Posted by & filed under , .

This is something that started bugging me back in the maven area — when I switched from the likes of Ant as a build tool, which was relying on the user being explicit about a lot of things and doing a lot of the grunt work for it, to the maven world. Now maven was great some said because of the dependency management that it offered.

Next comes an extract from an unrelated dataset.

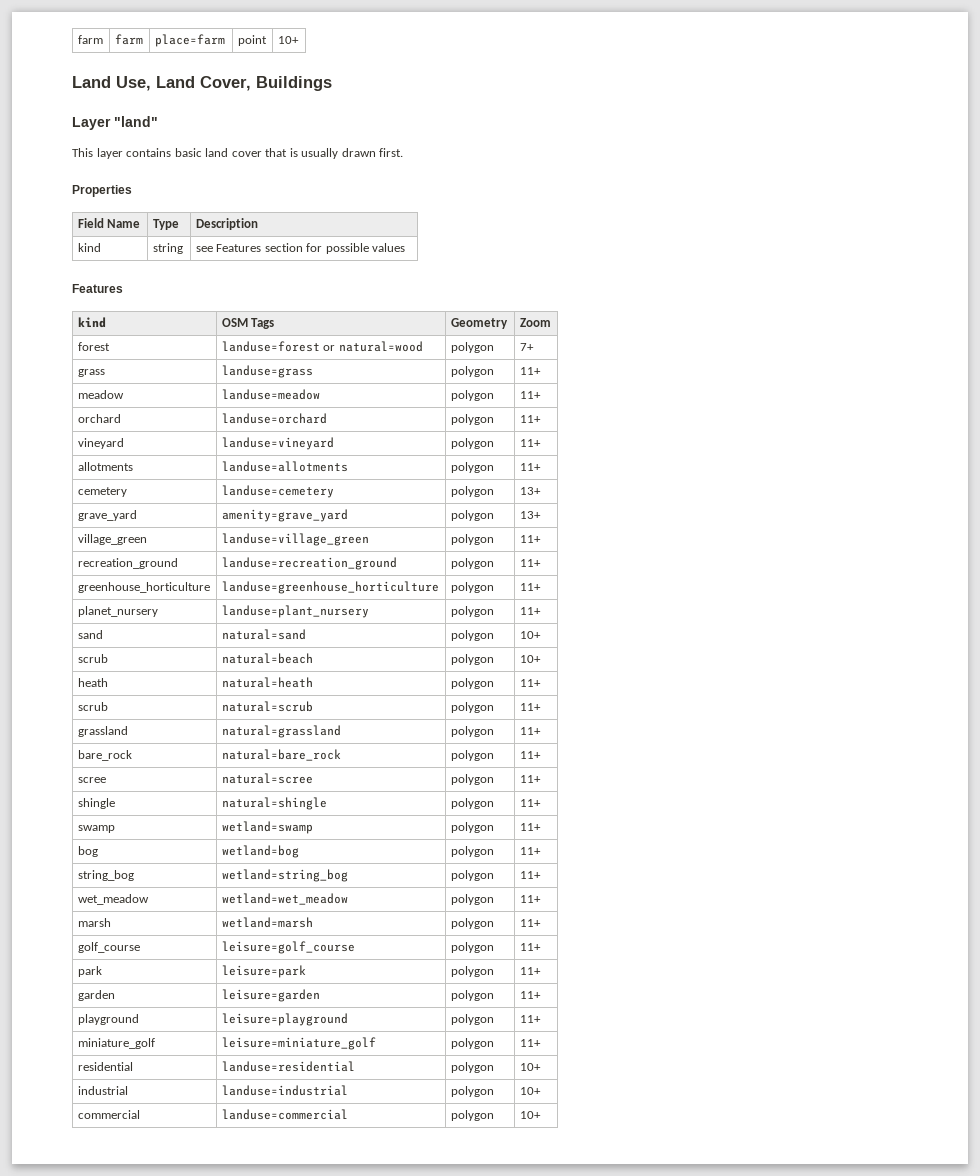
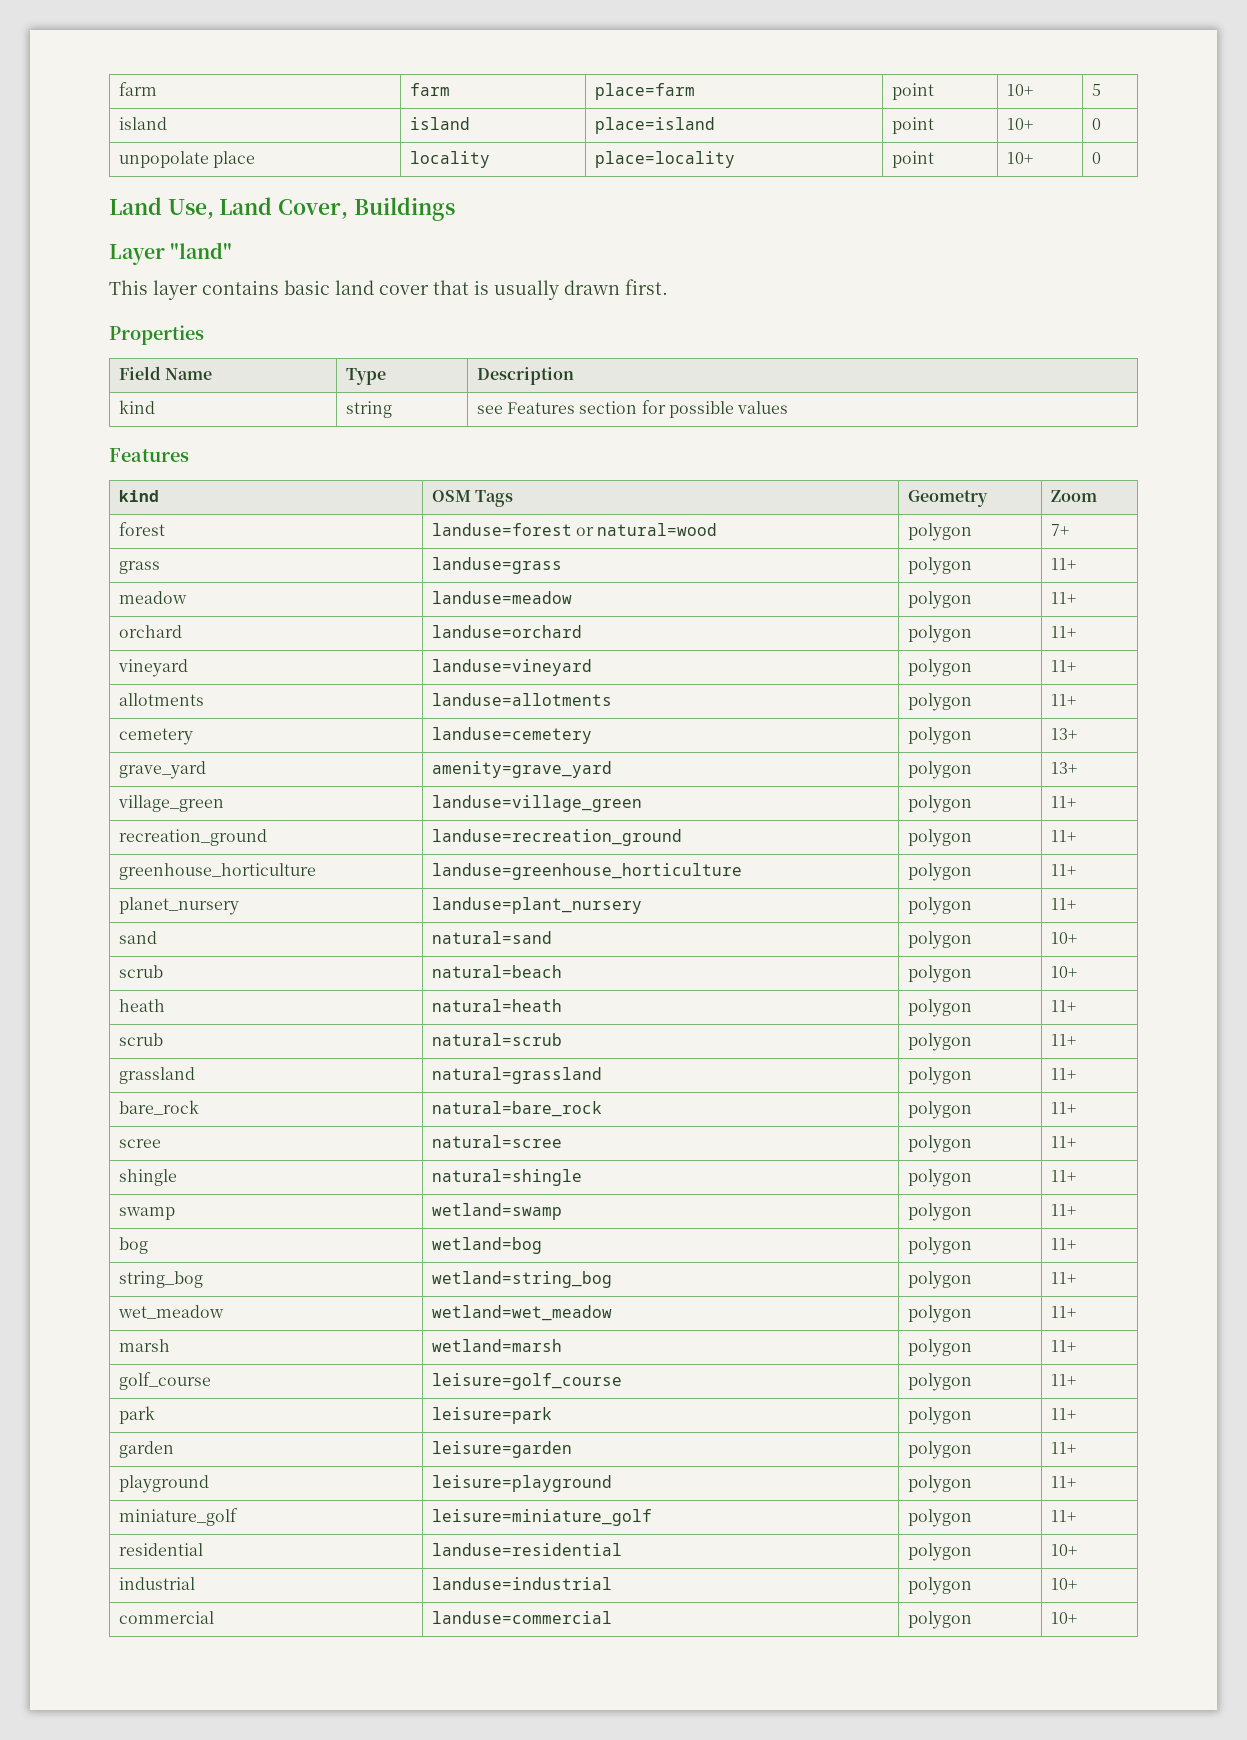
- farm | farm | place=farm | point | 10+
+ farm | farm | place=farm | point | 10+ | 5
+ island | island | place=island | point | 10+ | 0
+ unpopolate place | locality | place=locality | point | 10+ | 0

That did help, I must agree. When you pulled a library it saved the developers the time to find the dependencies, include them in build and so on. It put the onus on the library developer to provide the right set of dependencies needed for the library to work correctly.

And that’s where it started hitting us I think!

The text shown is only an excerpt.